The Umberslade Obelisk is a Grade II listed monument in Warwickshire, England constructed by order of Thomas Archer, 1st Baron Archer, on his estate of Umberslade Hall in 1749. The obelisk is constructed from grey limestone and stands 70 ft tall. The reason for its construction is unknown, but it may have simply been to enhance the view from the hall windows. The obelisk lies near the M40 motorway.

== History ==
The obelisk was constructed in 1749 by Thomas Archer, 1st Baron Archer, who owned the nearby Umberslade Hall. It seems to have been constructed during a period of re-landscaping of the parkland around Umberslade Hall. The more formal 17th-century-style park, which included several smaller obelisks near to the hall, was replaced in the mid-18th century in a more naturalistic style. The obelisk was built by William Hiorne of Warwick.

There is no record of the reason for its construction; in 1905, the historian William Holden Hutton described it as "Lord Archer's monument of nothing in particular". It is possible that it commemorates Archer's elevation to the peerage (as Baron Archer of Umberslade) in July 1747.
  It has also been proposed that it marks the defeat of the 1745–46 Jacobite rising as Archer was a prominent member of the Whig party who opposed the rising.
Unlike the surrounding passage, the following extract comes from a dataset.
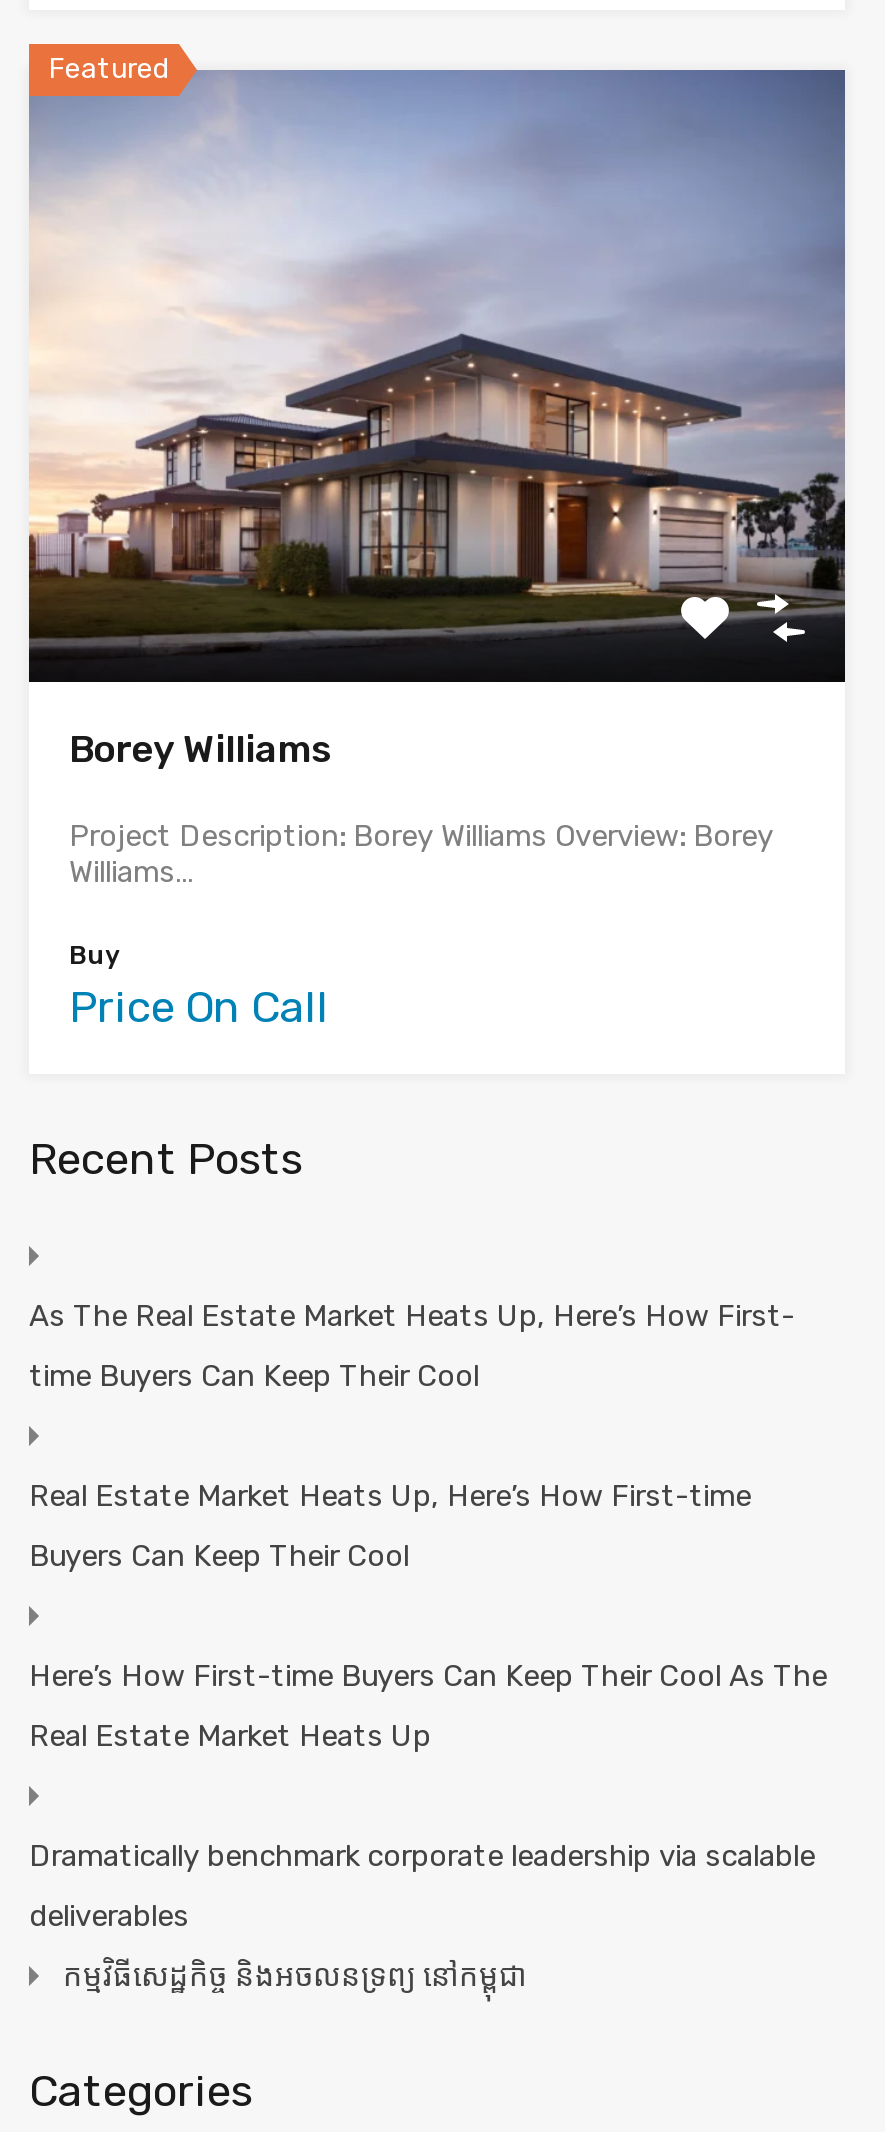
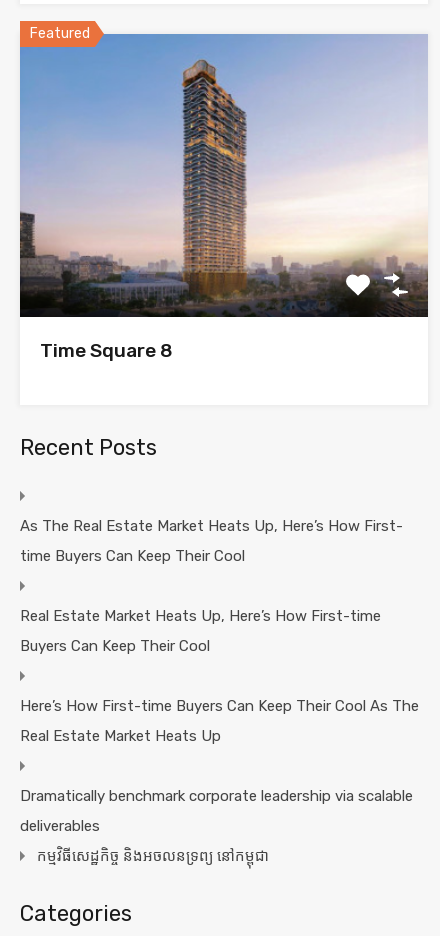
[27,70,847,1034] [image] | Borey Williams | Project Description: Borey Williams Overview: Borey | Williams… | Buy | Price On Call -> [19,34,429,362] [image] | Time Square 8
Other claims are that it marks the meeting place of the last coven of witches in Warwickshire or a nearby gospel tree, a place of informal Christian worship, said to date to the Norman Conquest. The construction came at a time when the erection of obelisks was popular on English country estates and the purpose of the monument may simply be to enhance the view from Umberslade Hall. It is placed so as to be prominently visible from the windows of the hall.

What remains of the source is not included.